John Mahama: NDC will “vigorously” oppose Agyapa Deal

John Mahama
John Mahama

Former President John Dramani Mahama has reaffirmed the NDC’s resolve to kick against the Agyapa Royalties Investment Agreement should it resurface in parliament.

This comes after Finance Minister, Ken Ofori Attah said he still wants to pursue the contested deal, which seeks to allow for the monetisation of Ghana’s future gold royalties.

Ofori-Atta said he still has in his mind the agreement because he believes it is best for the country.

“[The Agyapa deal] is not about whether the monetization of mineral royalties or listing of the company is bad or good, it is good because that is how you raise resources.”

“The question is the process of doing that. If we have a problem with the process, let’s articulate it, let’s cure it, but let us not drop something that would be good for us and reduce our debt exposure,” explained Ofori-Attah who spoke at a press briefing to announce details of the African Development Bank 2022 Annual General Meeting last Thursday.

In a Facebook post however Mr. Mahama said the opposition party remains “opposed to the agreement.”

“The National Democratic Congress (NDC) will oppose it vigorously. #EnoughIsEnough”, he added.

At an event dubbed ‘Ghana at the crossroads’, “Mr. Mahama had emphasized that the government must “clarify reports which are rife in the investment community that it intends to use the Heritage Fund as collateral to raise a $2billion from a consortium of banks.

We wish to serve notice that if this turns out to be true, we in the NDC will oppose it vigorously in the same way that we opposed the Agyapa Deal.

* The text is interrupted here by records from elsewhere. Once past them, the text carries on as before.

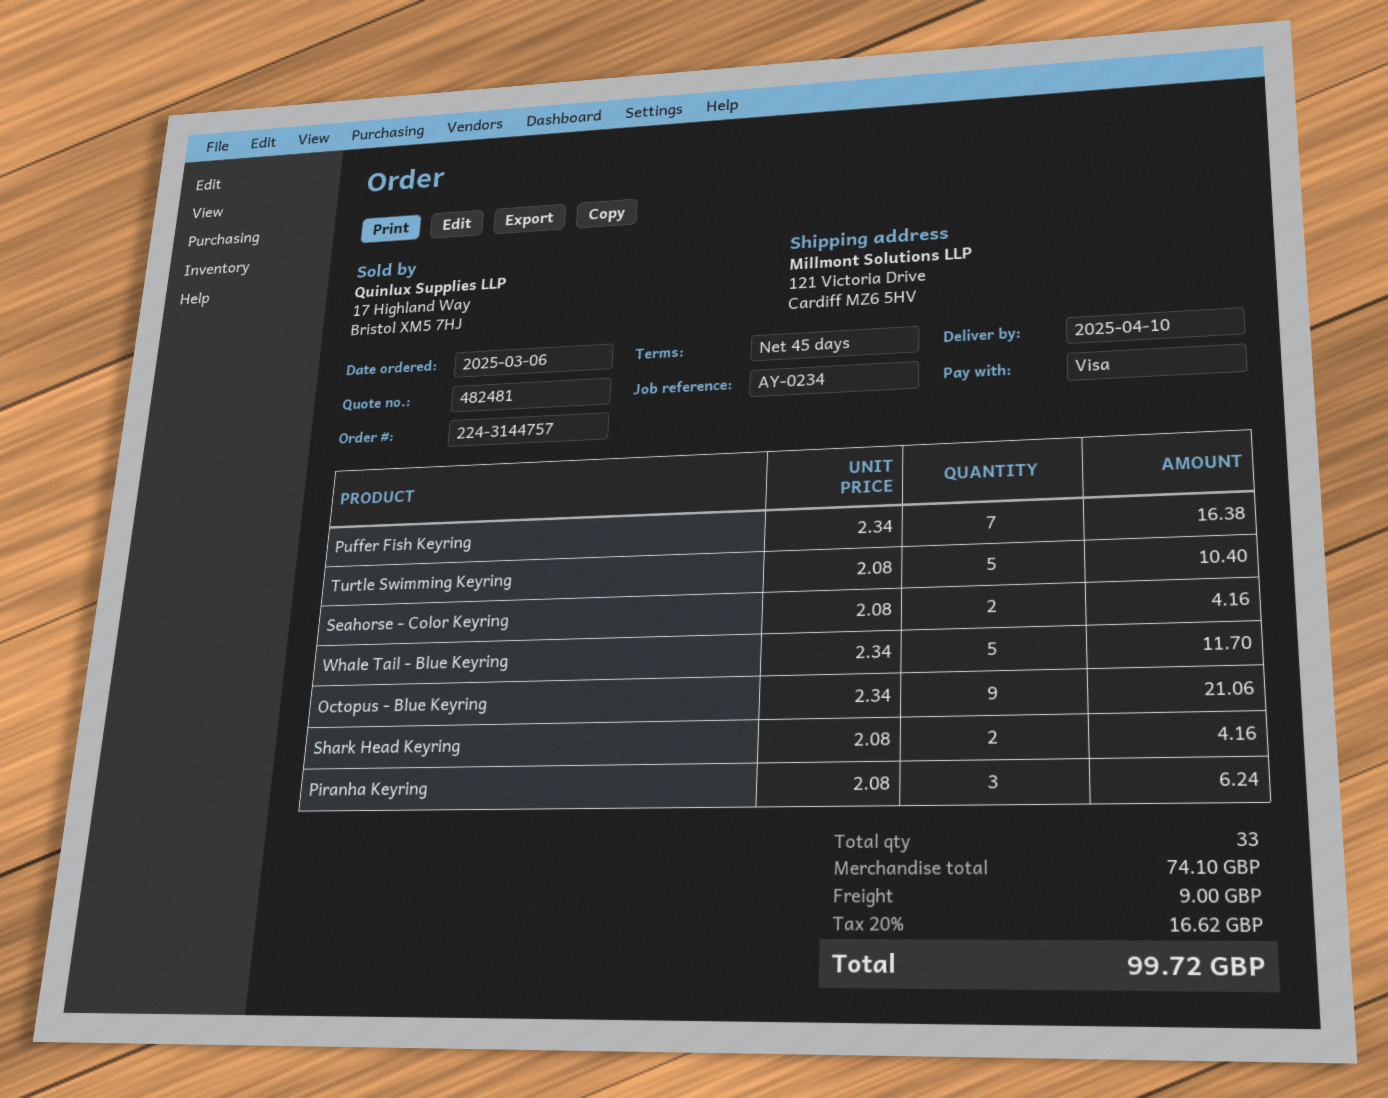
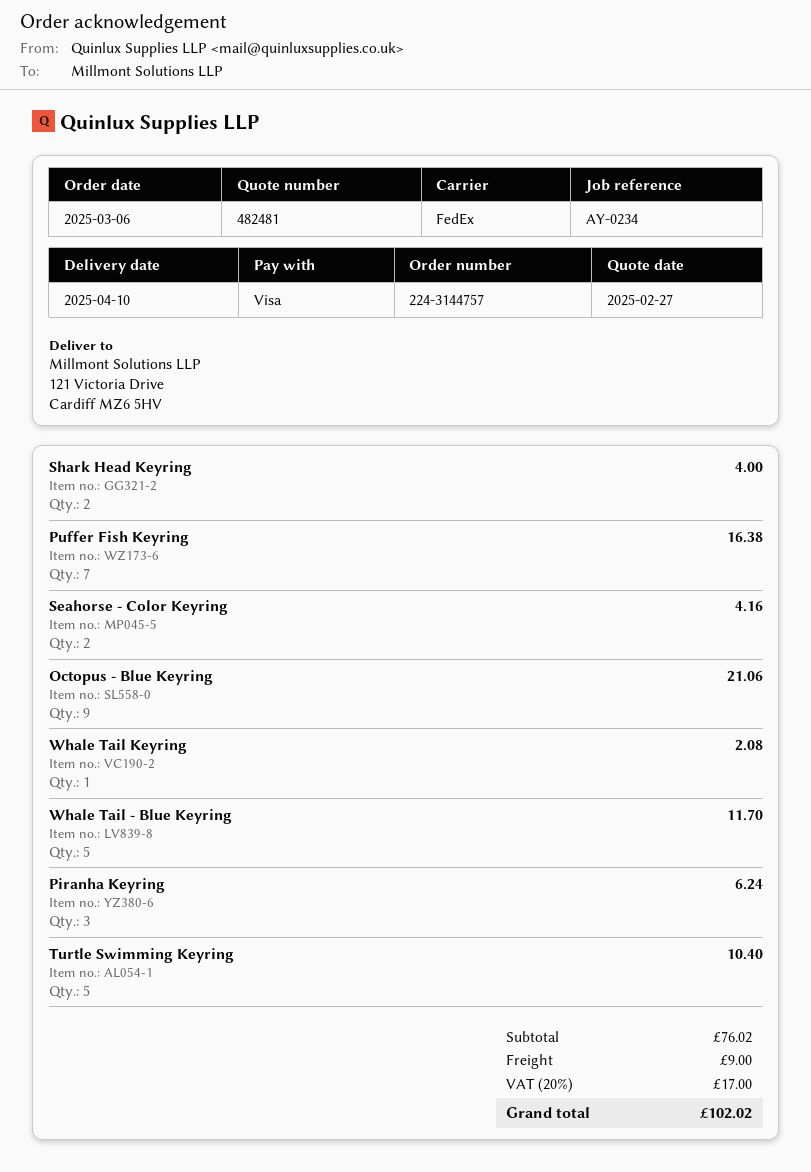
Shark Head Keyring: 2 for 4.16 -> 2 for 4.00
Whale Tail Keyring: none -> 1 for 2.08
subtotal: 74.10 -> 76.02
tax: 20% = 16.62 -> 20% = 17.00
total: 99.72 -> 102.02

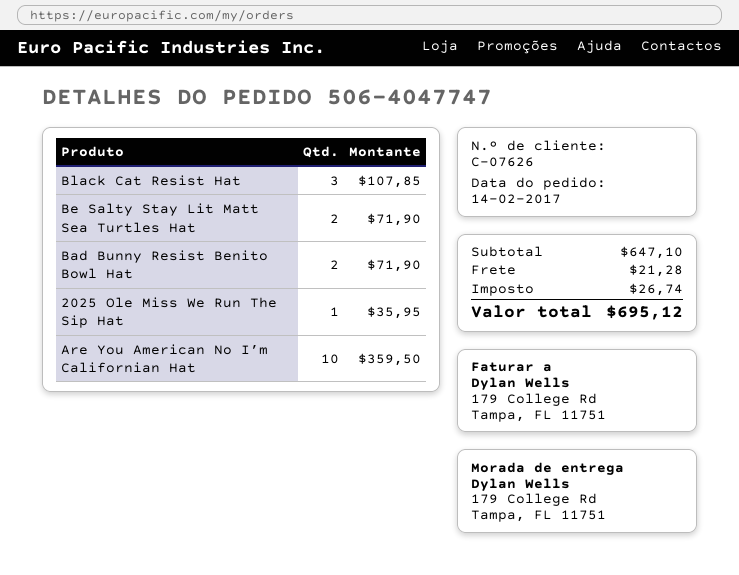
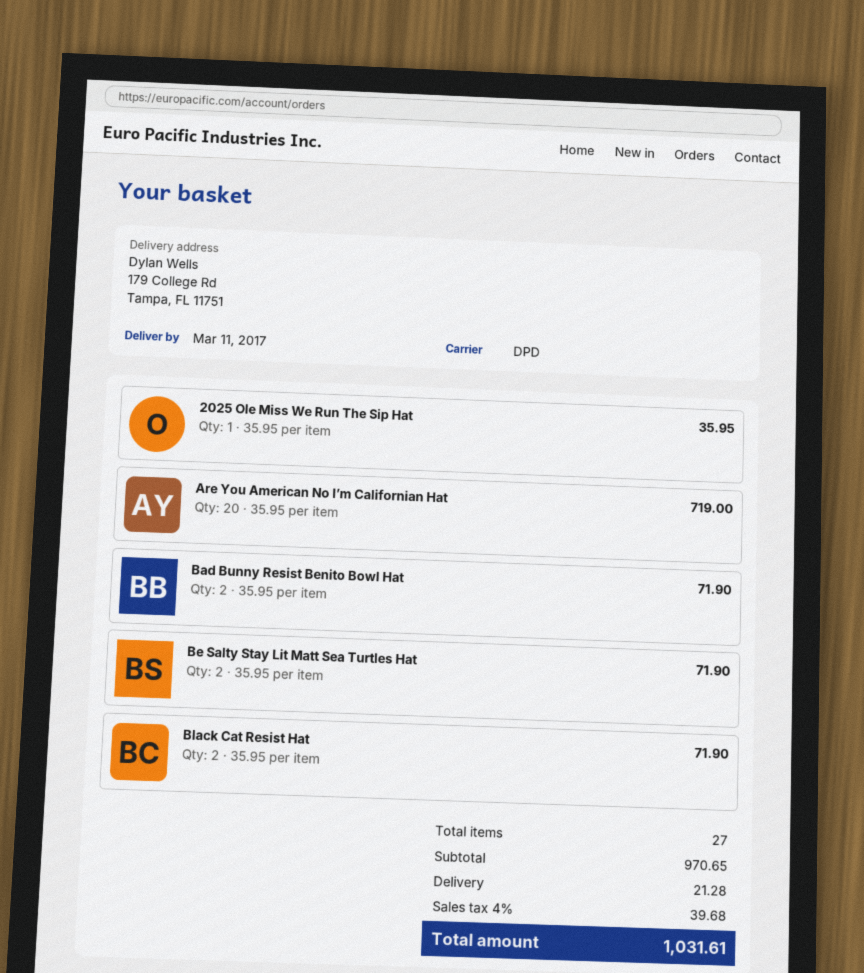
Black Cat Resist Hat: 3 for 107.85 -> 2 for 71.90
Are You American No I’m Californian Hat: 10 for 359.50 -> 20 for 719.00
subtotal: 647.10 -> 970.65
tax: 26.74 -> 39.68
total: 695.12 -> 1031.61

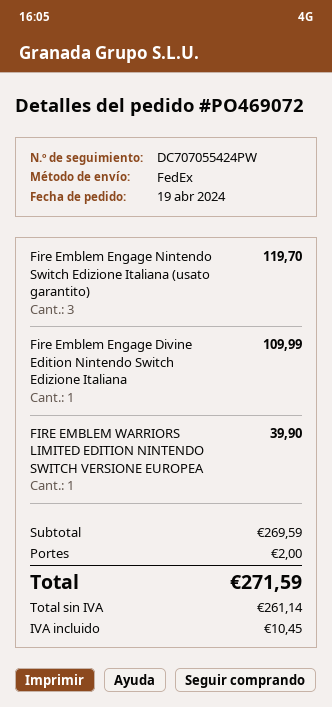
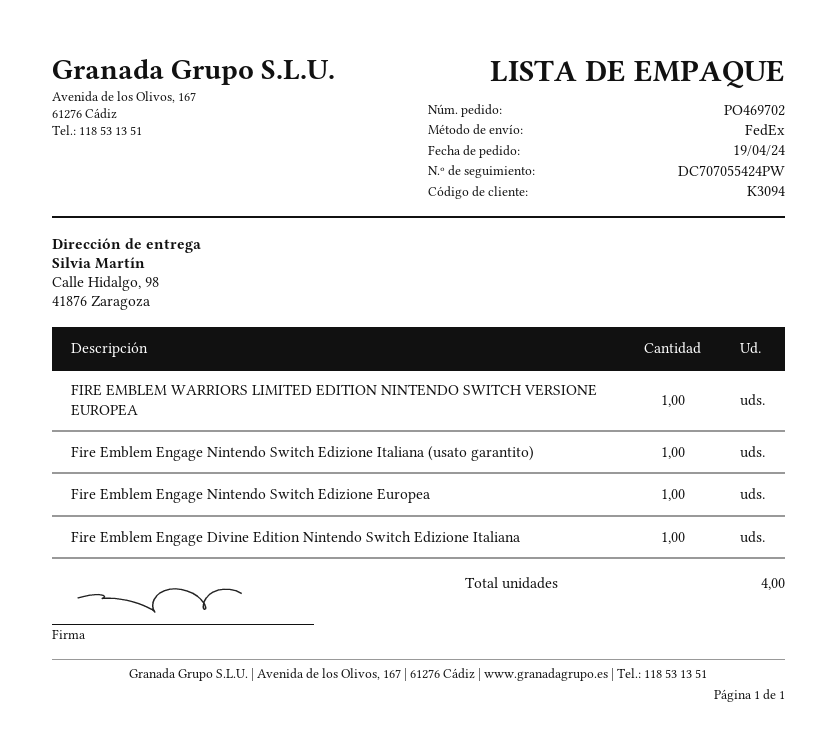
order number: PO469072 -> PO469702
Fire Emblem Engage Nintendo Switch Edizione Italiana (usato garantito): 3 -> 1
Fire Emblem Engage Nintendo Switch Edizione Europea: none -> 1

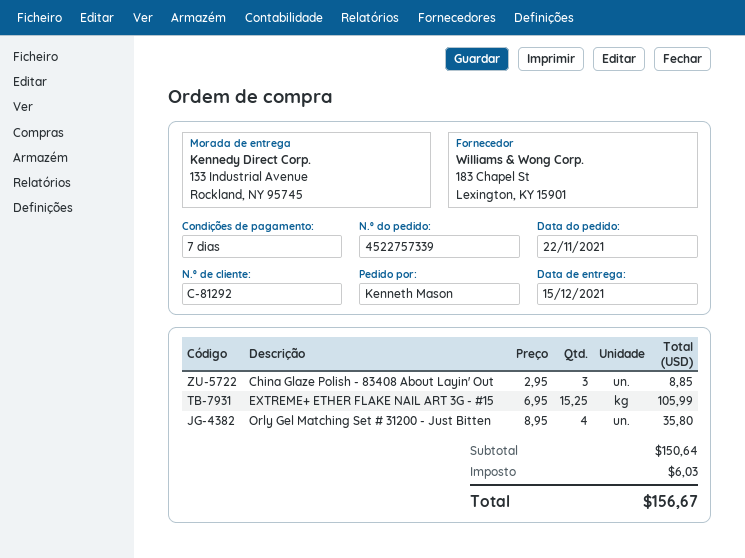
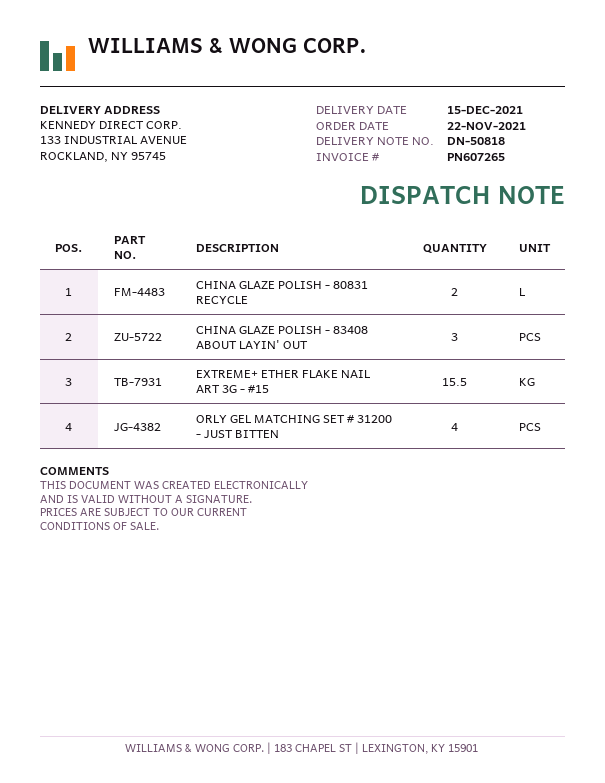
EXTREME+ ETHER FLAKE NAIL ART 3G - #15: 15.25 -> 15.5
CHINA GLAZE POLISH - 80831 RECYCLE: none -> 2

We cannot support the collateralization of every single source of future revenue just to finance today’s consumption”.

Agyapa Deal

On August 14, 2020, Parliament approved the Agyapa Minerals Royalties Investment Agreement and four related documents to monetise Ghana’s future gold royalties.

Under the agreement, Agyapa Mineral Royalties Limited has been incorporated in Jersey near the UK to receive and manage royalties from 16 gold mining leases over the next 15 years or so.

In exchange, the firm will list on the London and Ghana Stock Exchanges (GSE) and raise at least $500 million for government to invest in infrastructure, health and education.

The listing will allow private people to buy a 49 per cent stake in the firm.

However, some 22 civil society organizations called for a suspension of the deal, insisting it is not in the interest of Ghana.